For selected patients with hepatocellular carcinoma (HCC), specific imaging criteria may be used to increase the MELD score, and this score changes over time according to a set schedule (the hepatocellular carcinoma MELD exception). In 2019, UNOS implemented a major policy update on how the HCC MELD exception is handled. Previously, HCC patients meeting criteria would receive adjusted MELD scores which increased every 3 months. However, under the new policy, patients are awarded a set adjusted MELD-Na score that varies regionally across the United States but is now constant over time. For patients who are 12 to 17 years old and who have a urea cycle disorder, organic acidemia, or hepatoblastoma, the MELD score is set at 30. Higher MELD scores predict higher risk.

Pediatric end-stage liver disease (PELD) score

For patients < 12 years, the corresponding pediatric end-stage liver disease (PELD) score is calculated. Higher PELD scores predict higher risk.

Treatment

  • Supportive care
In general, treatment is supportive and includes stopping injurious drugs, providing nutrition (including supplemental vitamins), and treating the underlying disorders and complications. Doses of drugs metabolized in the liver should be reduced. All alcohol and hepatotoxic substances must be avoided. Withdrawal symptoms during hospitalization should be anticipated in patients who have cirrhosis and have continued to abuse alcohol. Patients should be vaccinated against viral hepatitis A and B unless they are already immune.

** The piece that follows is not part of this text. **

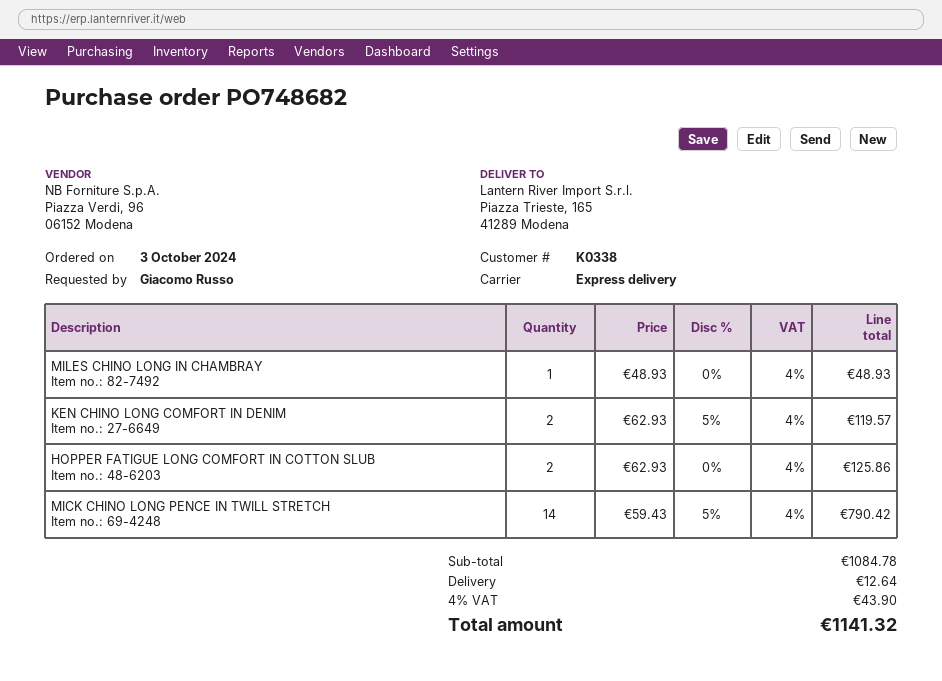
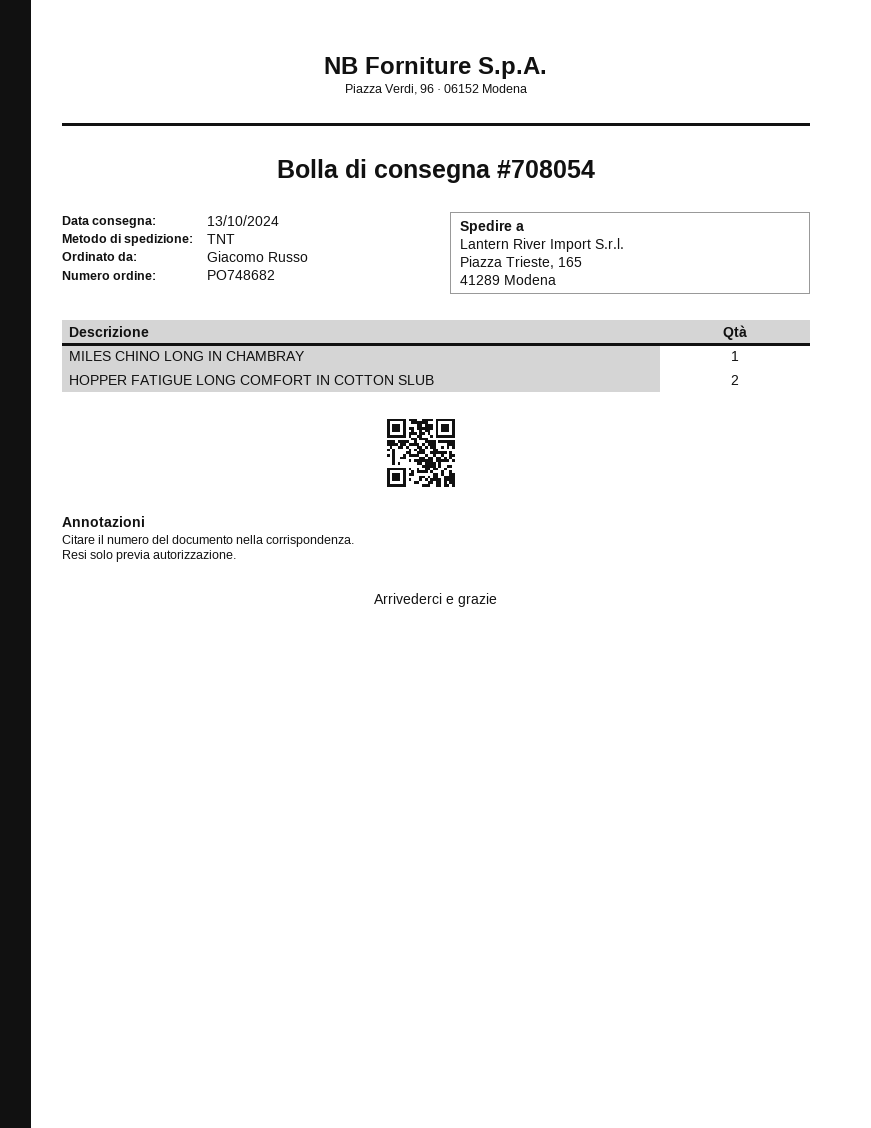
shipping method: express -> TNT
KEN CHINO LONG COMFORT IN DENIM: 2 -> none
MICK CHINO LONG PENCE IN TWILL STRETCH: 14 -> none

Patients with varices need therapy to prevent bleeding (see Portal Hypertension : Treatment). No evidence supports treating small esophageal varices. Medium and large esophageal varices should be treated prophylactically with nonselective beta-blockers or endoscopic banding (ligation). If gastric varices are not amenable to endoscopic banding and do not respond to nonselective beta-blockers, balloon-occluded retrograde transvenous obliteration or endoscopic cyanoacrylate injection may be used.

Transjugular intrahepatic portosystemic shunting (TIPS) should be considered if patients have complications of portal hypertension that are refractory to standard treatments, including ascites and recurrent variceal bleeding.

Liver transplantation is indicated for patients with end-stage liver disease or hepatocellular carcinoma. Risk of death without liver transplantation begins to exceed risks of transplantation (eg, perioperative complications, chronic immunosuppression) when the MELD score is more than about 15. Thus, if the score is ≥ 15 or if cirrhosis has decompensated clinically, patients should be referred to a transplantation center.

Key Points 

  • Morbidity and mortality in cirrhosis usually result from its complications (eg, complications of portal hypertension, liver failure, hematologic problems).

  • Do liver biopsy if a clear diagnosis would lead to better management and outcome.

  • Evaluate all patients with cirrhosis for autoimmune hepatitis, hereditary hemochromatosis, and alpha-1 antitrypsin deficiency, as well as for the more common causes, alcoholic and viral hepatitis.

  • Evaluate all patients periodically for gastroesophageal varices and hepatocellular carcinoma.

  • Predict prognosis using the Child-Turcotte-Pugh and MELD scoring systems, and refer patients with a MELD score ≥ 15 to be evaluated for a liver transplant.

  • Treat cirrhosis supportively, including using therapies to prevent bleeding.